Why are there two solutions rather than one for $\operatorname{sech}^{-1}x=\ln\left(\frac{1+\sqrt{1-x^2}}{x}\right)$? $$\operatorname{sech}^{-1}x=\ln\left(\frac{1+\sqrt{1-x^2}}{x}\right)$$
When I tried to solve $x=\operatorname{sech}^{-1}\frac{2}{3}$, I got $\operatorname{sech}^{-1}x=\ln\left(\frac{3+\sqrt{5}}{2}\right)$, however it seems there is another solution, $\operatorname{sech}^{-1}x=\ln\left(\frac{3-\sqrt{5}}{2}\right)$
Is it because for values of $0<x<1$, $\sqrt{1-x^2} <1$ thus the formula below is valid?:
$$\operatorname{sech}^{-1}x=\ln\left(\frac{1±\sqrt{1-x^2}}{x}\right)$$
Since initially when deriving $\operatorname{sech}^{-1}x$, the sign ± is converted to + so that in instances where $\sqrt{1-x^2} \geqslant1$, $1+\sqrt{1-x^2}$ will never be zero for the purpose of taking logs?
 A: Since $\cosh x$ is an even function, so is its reciprocal $\mathrm{sech}\,x$, in which case $x=\mathrm{sech}\,y$ has two solutions for the variable $y$ which are opposites of each other. You can verify this for your two formulas with $-\ln u=\ln u^{-1}$ and rationalizing the denominator. Also since $\mathrm{sech}\,x$ is is not one-to-one on all of $\mathbb{R}$, it does not have an inverse function unless we restrict to a smaller domain on which it is. Just as with e.g. $\cos x$ or $x^2$ we restrict to the interval $[0,\infty)$ and so when solving for the inverse we choose the positive value.
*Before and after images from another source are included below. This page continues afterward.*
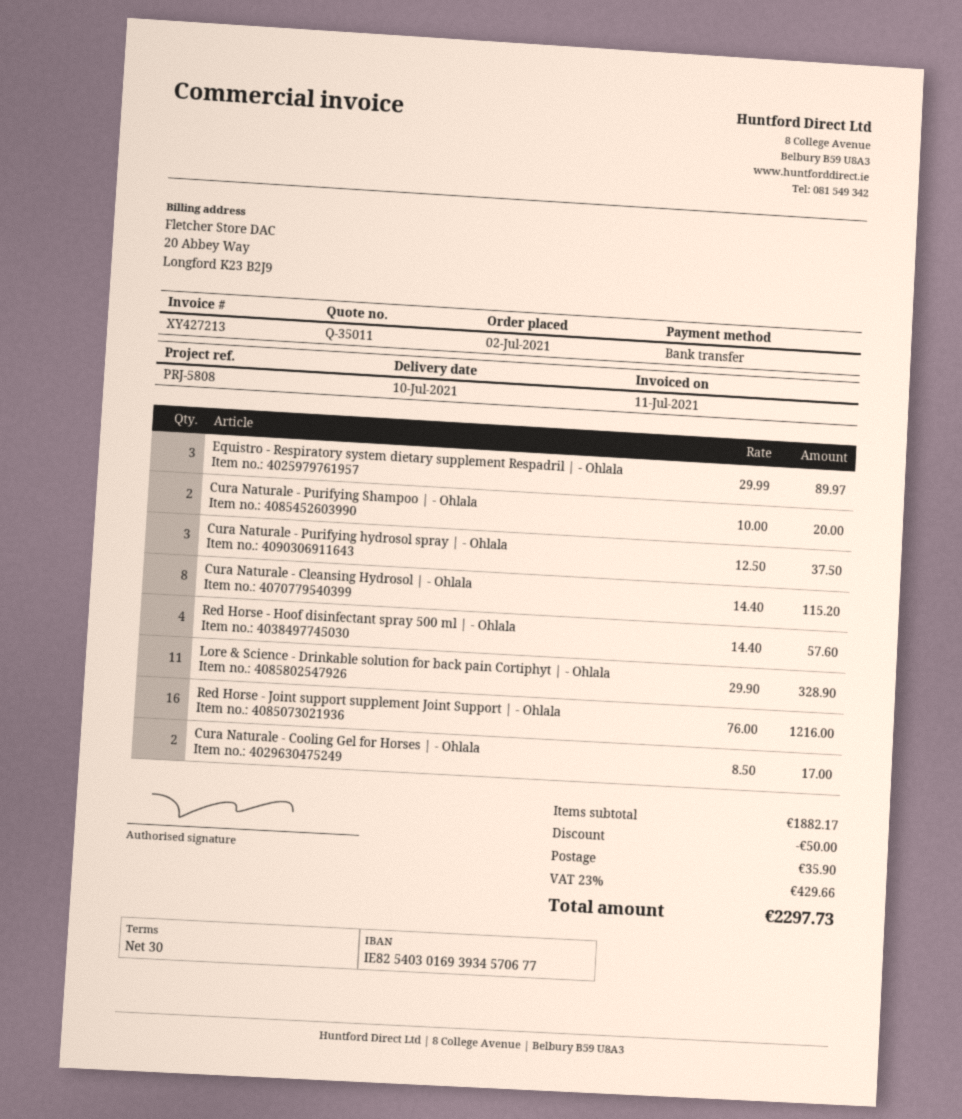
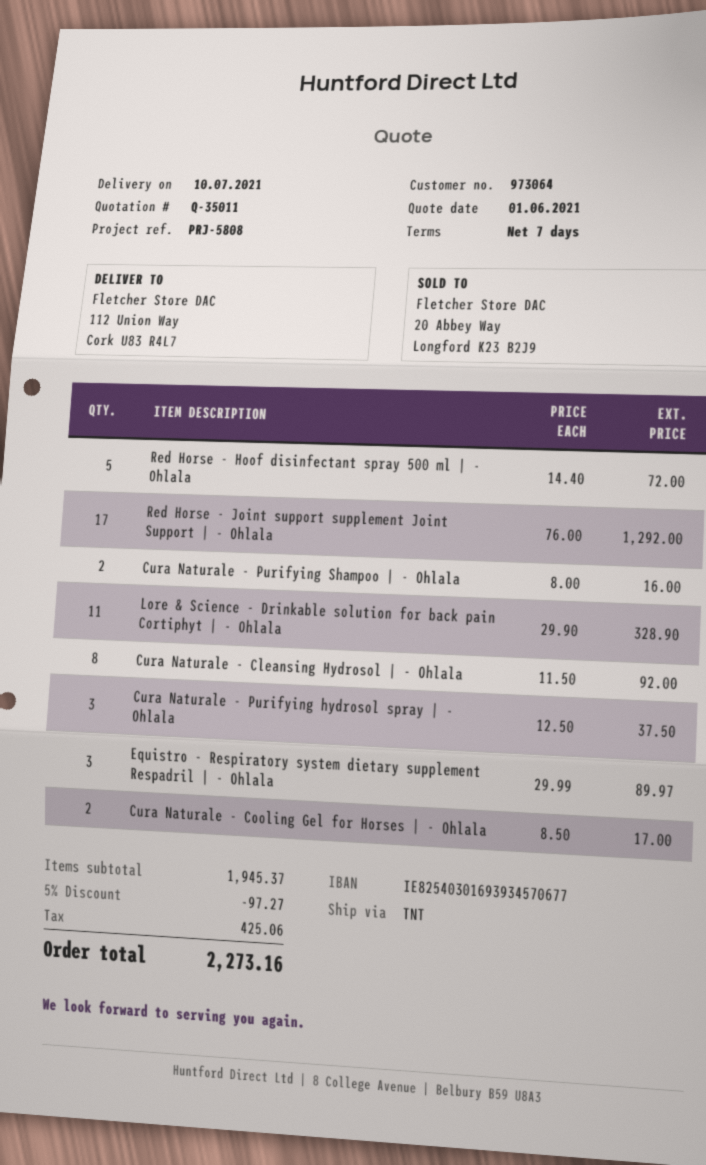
payment terms: 30 days -> 7 days
Cura Naturale - Purifying Shampoo | - Ohlala: 2 x 10.00 = 20.00 -> 2 x 8.00 = 16.00
Cura Naturale - Cleansing Hydrosol | - Ohlala: 8 x 14.40 = 115.20 -> 8 x 11.50 = 92.00
Red Horse - Hoof disinfectant spray 500 ml | - Ohlala: 4 x 14.40 = 57.60 -> 5 x 14.40 = 72.00
Red Horse - Joint support supplement Joint Support | - Ohlala: 16 x 76.00 = 1216.00 -> 17 x 76.00 = 1292.00
subtotal: 1882.17 -> 1945.37
discount: 50.00 -> 97.27
shipping: 35.90 -> none
tax: 429.66 -> 425.06
total: 2297.73 -> 2273.16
If you choose $1+\sqrt{1-x^2}$ the log is positive whereas if you choose $1-\sqrt{1-x^2}$ the log is negative, so the formula for the inverse function will use the $+$ sign.
A: $f(x)=\frac{e^x+e^{-x}}{2}$ increases on $[0,+\infty)$ and decreases on $(-\infty,0]$.
$g(x)=\ln\frac{x+\sqrt{x^2-1}}{2}$ is an inverse function for $f$, which defined on $[0,+\infty).$
Since $f$ increases, the equation $f(x)=g(x)$ has an unique root .
But on $(-\infty,0]$ it's not always so.